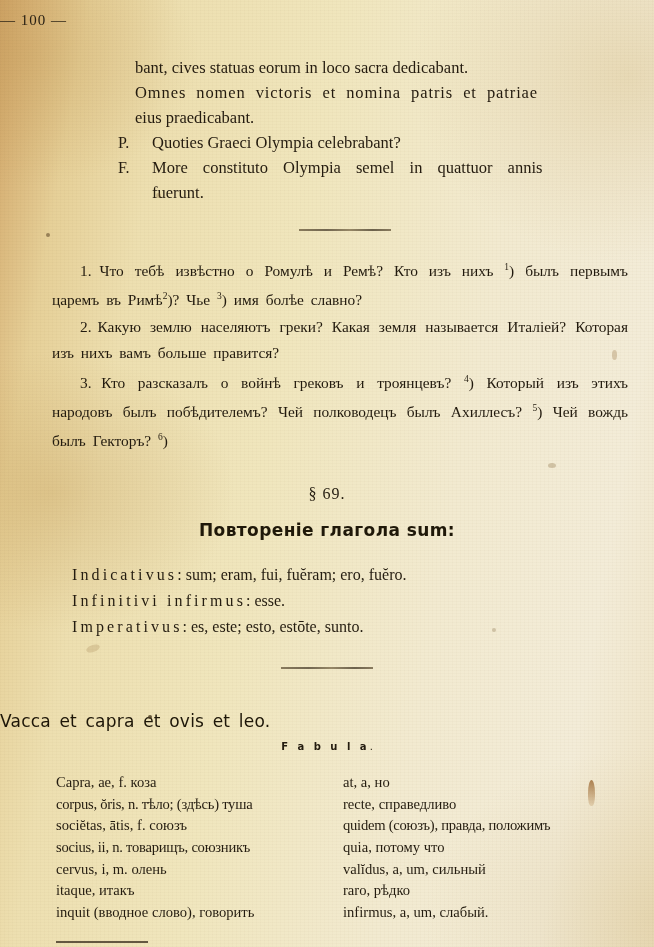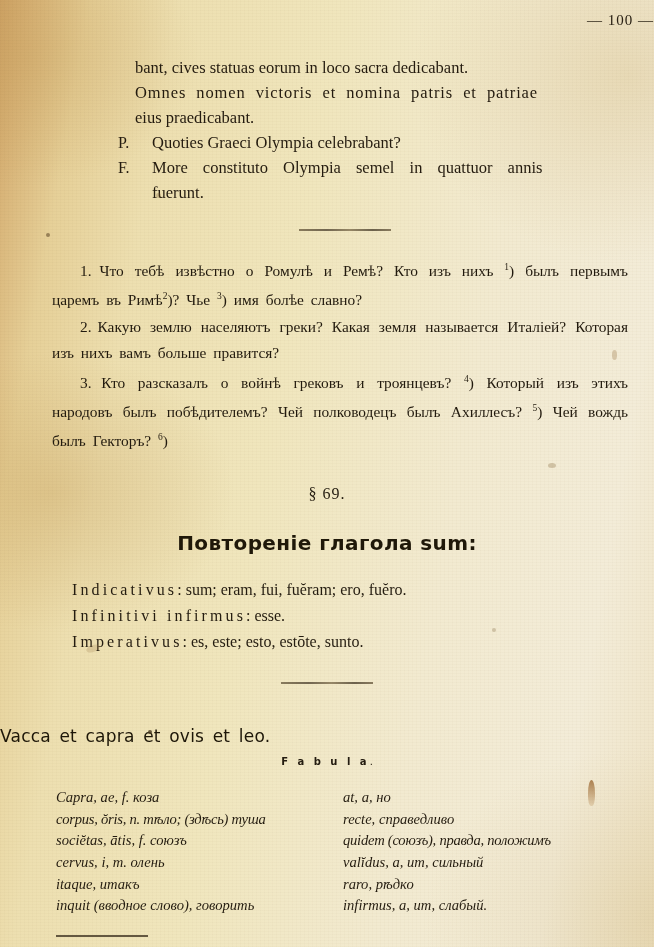--- a/index.html
+++ b/index.html
@@ -30,21 +30,21 @@
     pointer-events: none;
     background-image:
       repeating-linear-gradient(0deg, rgba(120,92,44,0.030) 0px, rgba(120,92,44,0.030) 1px, rgba(255,255,255,0) 1px, rgba(255,255,255,0) 3px),
       repeating-linear-gradient(90deg, rgba(120,92,44,0.022) 0px, rgba(120,92,44,0.022) 1px, rgba(255,255,255,0) 1px, rgba(255,255,255,0) 4px);
     mix-blend-mode: multiply;
     opacity: 0.75;
   }
   .layer { position: relative; z-index: 2; }
 
   .folio {
-    text-align: right;
+    text-align: left;
     font-size: 15px;
     letter-spacing: 1px;
     padding-top: 12px;
     color: #2a2114;
   }
 
   
   .latin-block {
     margin: 26px 0 0 0;
     padding: 0 58px 0 118px;
@@ -91,22 +91,22 @@
 
   
   .sec-num {
     text-align: center;
     font-size: 16px;
     margin-top: 32px;
     letter-spacing: 1px;
   }
   .sec-title {
     text-align: center;
-    margin-top: 28px;
-    font-size: 20px;
+    margin-top: 17px;
+    font-size: 17px;
     font-weight: bold;
     font-family: "DejaVu Sans", "Liberation Sans", sans-serif;
     letter-spacing: 0.4px;
     color: #1f1809;
   }
   .conj {
     margin: 22px 0 5px 0;
     padding-left: 72px;
     font-size: 16px;
     line-height: 26px;
@@ -149,21 +149,21 @@
   }
   .fable-sub .dot { letter-spacing: 0; font-weight: normal; }
 
   
   .vocab {
     margin-top: 20px;
     padding: 0 14px 0 56px;
     font-size: 14.6px;
     line-height: 21.6px;
   }
-  .vocab-row { display: flex; font-style: italic; }
+  .vocab-row { display: flex; }
   .vcol-l { width: 287px; flex: 0 0 287px; white-space: nowrap; }
   .vcol-r { flex: 1 1 auto; white-space: nowrap; }
   .tight { letter-spacing: -0.25px; }
 
   
   .fn-rule {
     margin: 18px 0 0 56px;
     width: 92px;
     height: 2px;
     background: #4b3f2b;
@@ -277,20 +277,24 @@
       </div>
       <div class="vocab-row">
         <span class="vcol-l tight">corpus, ŏris, n. тѣло; (здѣсь) туша</span>
         <span class="vcol-r">recte, справедливо</span>
       </div>
       <div class="vocab-row">
         <span class="vcol-l">sociĕtas, ātis, f. союзъ</span>
         <span class="vcol-r tight">quidem (союзъ), правда, положимъ</span>
       </div>
       <div class="vocab-row">
+        <span class="vcol-l tight">socius, ii, n. товарищъ, союзникъ</span>
+        <span class="vcol-r">quia, потому что</span>
+      </div>
+      <div class="vocab-row">
         <span class="vcol-l">cervus, i, m. олень</span>
         <span class="vcol-r">valĭdus, a, um, сильный</span>
       </div>
       <div class="vocab-row">
         <span class="vcol-l">itaque, итакъ</span>
         <span class="vcol-r">raro, рѣдко</span>
       </div>
       <div class="vocab-row">
         <span class="vcol-l">inquit (вводное слово), говорить</span>
         <span class="vcol-r">infirmus, a, um, слабый.</span>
---------------
## Prompt
Search the data for the word "margin" and report how many lines include it, with the number alone.

## Solution to the problem
7